What I hadn’t planned for was the postpartum depression I sank into in the months following her birth. It developed when she was 3-4 months old, exacerbated by my brother’s suicide. I really struggled to maintain a sense of self, but being a “stay-at-home mom” really didn’t fulfill me in the way I thought it should. It wasn’t until I started working on little craft projects that I was able to get my footing again. I studied art in college, but gave up making art after graduation while I worked various jobs. The gift of motherhood has been my return to art making. In the past year, I’ve gone from making a little needle felted pin for my friend’s birthday to showing and selling my work online and in my community.
CC: Where do you do your creative work?
CO: I have taken over our small spare bedroom.
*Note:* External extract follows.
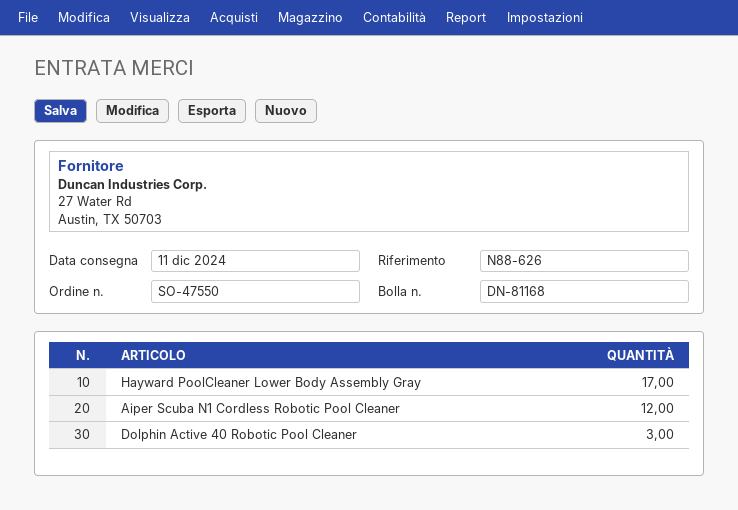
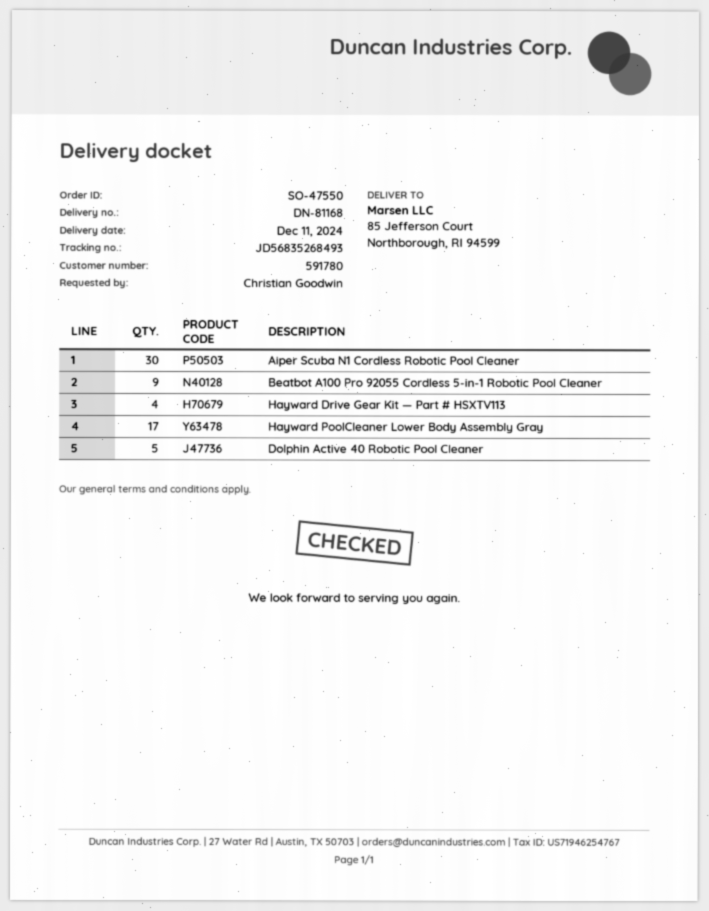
Aiper Scuba N1 Cordless Robotic Pool Cleaner: 12 -> 30
Dolphin Active 40 Robotic Pool Cleaner: 3 -> 5
Beatbot A100 Pro 92055 Cordless 5-in-1 Robotic Pool Cleaner: none -> 9
Hayward Drive Gear Kit — Part # HSXTV113: none -> 4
It’s on the main floor of our house, which has proven to be very convenient. I can go in and work on a few things in between fixing snacks, reading stories, and playing with my daughter.
CC: Do you have a schedule for your creative work?
CO: I have a few times each week devoted to art making; specifically, one weekday morning when my daughter goes to daycare and Saturday mornings. My daughter had been an excellent nap-taker until recently, so I’m adjusting to our new no-nap routine. I’ve recently tried getting up before her and getting a bit of time that way. Otherwise, I wait until she has gone to bed.
CC: What do you struggle with most?
CO: Time, energy, and guilt-all three, for the good part of every day.
CC: Where do you find inspiration?
CO: Looking at other blogs and Flickr illustration/drawing groups inspire me each day. I also tend to check out stacks of library books on any particular subject that I am drawn to. (However, I don’t always get the chance to read them!)
CC: What are your top 5 favorite blogs?
CC: What is your greatest indulgence?
CO: Art supplies, especially new watercolor paints. Oh, and naps. Delicious naps!
CC: What are you reading right now?
CO: Middlemarch by George Eliot.
CC: What advice would you offer to other mothers struggling to find the time and means to be more creative?
CO: The first thing I would like to suggest is that if a mother is feeling blue, to see her doctor right away. Get help, and when you’re feeling better, make something about your experience.
CC: Thank you, Carrie!
thanks, carrie, especially for sharing about post-partum depression. i think it’s great we’re talking about that now, rather than in years past, when everyone who struggled with it felt they were totally alone. now there’s hope out of the darkness through sharing.
love that daddy-baby illustration, feel the love.
very nice to meet you, carrie. i love the whole idea behind your 365 illustrations project. i’d like to something like that, but i’d have to start with one something a week!
big hugs to you for your postpartum depression and for your brother’s suicide. i lost my mom to suicide, so i know exactly how it feels to be left behind like that and what it does to your sense of self.